The part where blockchain plays a key role is storage. To start, organizations upload their certificate templates and a list of recipients’ names, upon which Akowe automatically generates digital copies of the academic records for each individual. Say a recruiter or a visa officer needs to verify a person’s college certificate, they can then check all that metadata — including the URL of the certificate’s hosting location (usually a school’s website), university names, student names, courses, grades and graduating year — on the blockchain that Akowe uses.

Akowe has used Hyperledger, a permissioned blockchain, in the past but is now fiddling with a new ledger database solution released by Amazon, QLDB, which allows organizations to create centrally managed records.

“The immutable ledger gives it the security, the tamper-proof nature, and all of that you actually need so that you can then be very sure to verify anyone who wants to verify the credentials,” the founder explained.

Akowe, which means “clerk” in Yoruba, is still run by Agboola as a one-man, bootstrapped shop to this day with help from contract developers. It offers its platform to universities for free but takes a cut from the fees universities charge users. It’s in the final stages of setting up pilots with two institutions and is in talks with 15 others, according to the founder.

The challenge of the startup lies not in the technological part but rather in user acquisition. “In a private university, there is a lot more understanding of the business process. It’s profit-oriented and all of that . . . but public universities are where the bulk of people go. These are the most prestigious universities in Nigeria . . . and there’s a lot of red tape there that you need to navigate,” the founder said, adding that he’s been cautious with framing his business pitches because of the negative image of blockchain.
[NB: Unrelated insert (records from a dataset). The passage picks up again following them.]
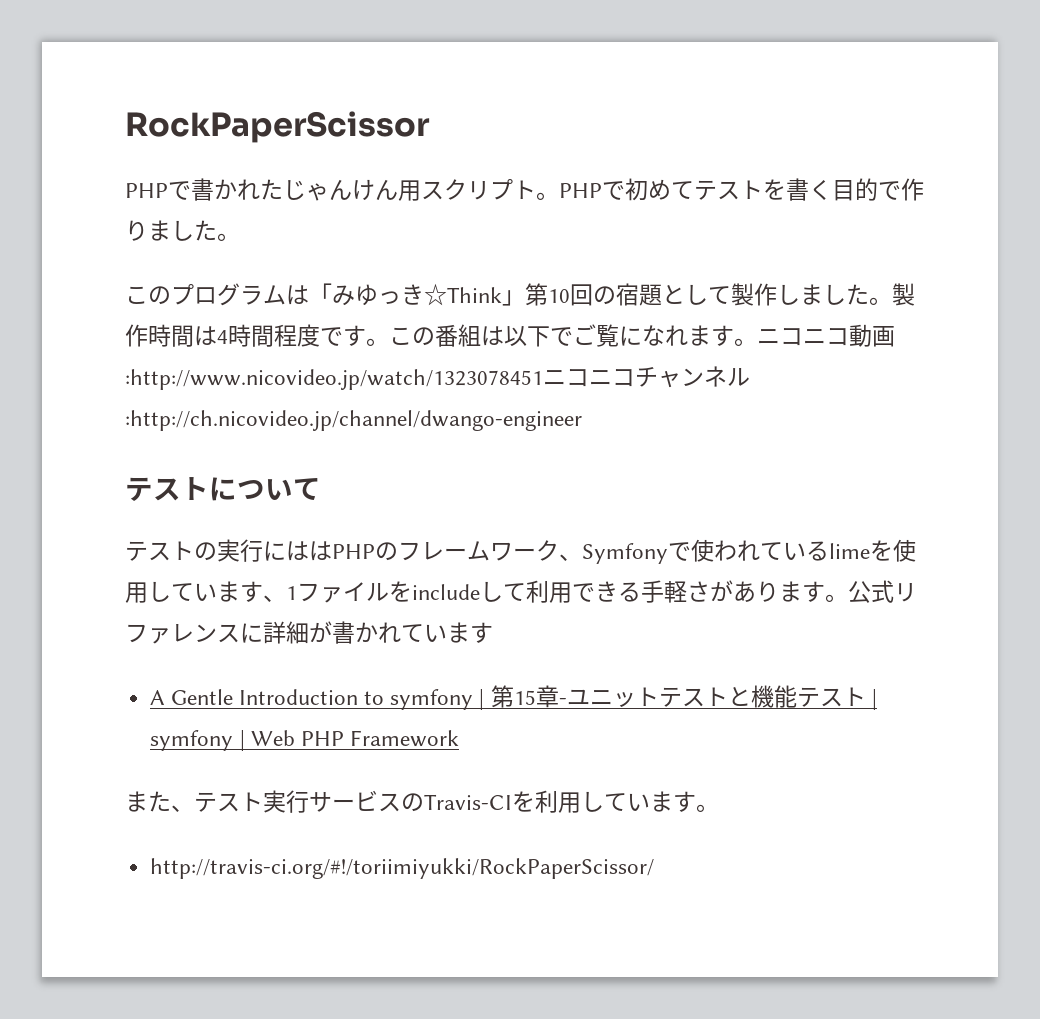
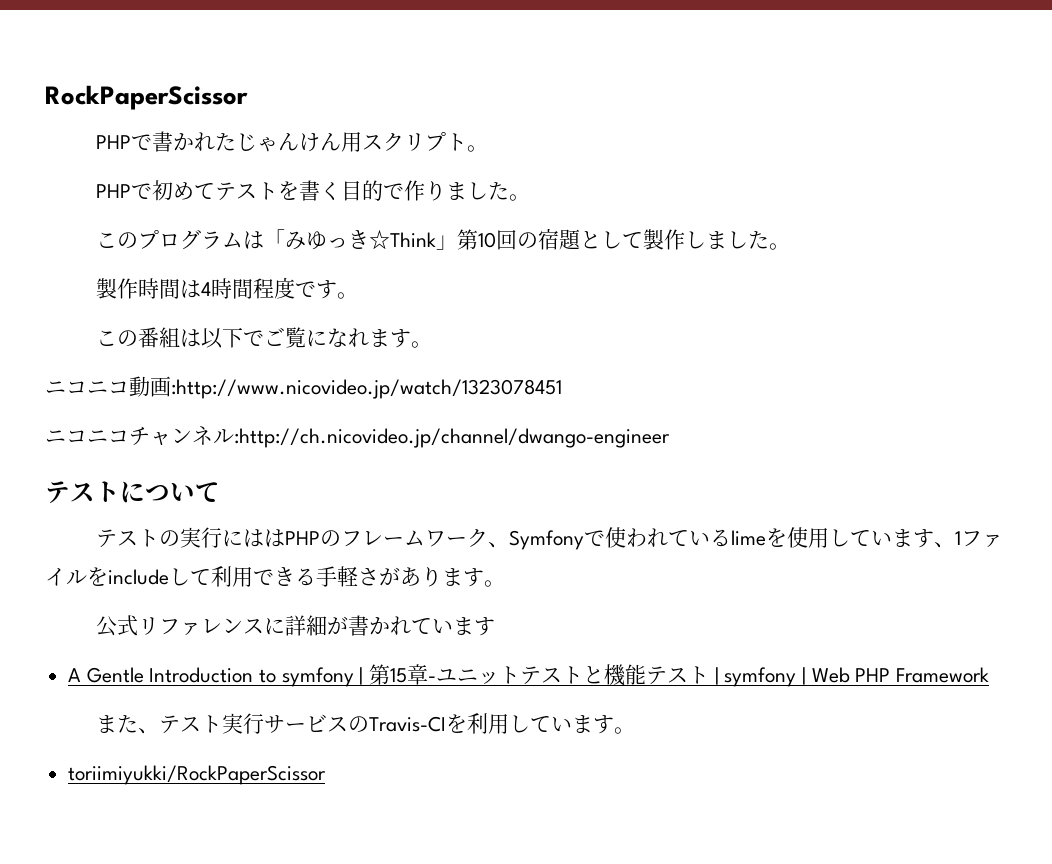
(559, 196) none -> (488, 148) //
(892, 301) none -> (790, 246) //
(389, 342) none -> (358, 295) //
(757, 342) none -> (432, 344) //
(543, 379) none -> (562, 389) //
(848, 598) none -> (505, 583) //
[150,858,655,879] http://travis-ci.org/#!/toriimiyukki/RockPaperScissor/ -> [68,765,327,785] toriimiyukki/RockPaperScissor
“In the beginning, we were always very open to say, hey, blockchain, blockchain. But we then found that [the universities] had a negative connotation or understanding of the concept because they had seen what happened with crypto, and as long as they are concerned, they are all one and the same. So we stopped putting blockchain ahead in the conversation,” he said.

“But when the conversation arises around safety, data, security, data, and privacy, then we say, this is what we’re doing. And it’s very different from crypto and all of that. And then that conversation is a lot better to have.”

Corrected the article to reflect that Akowe is Lagos-based.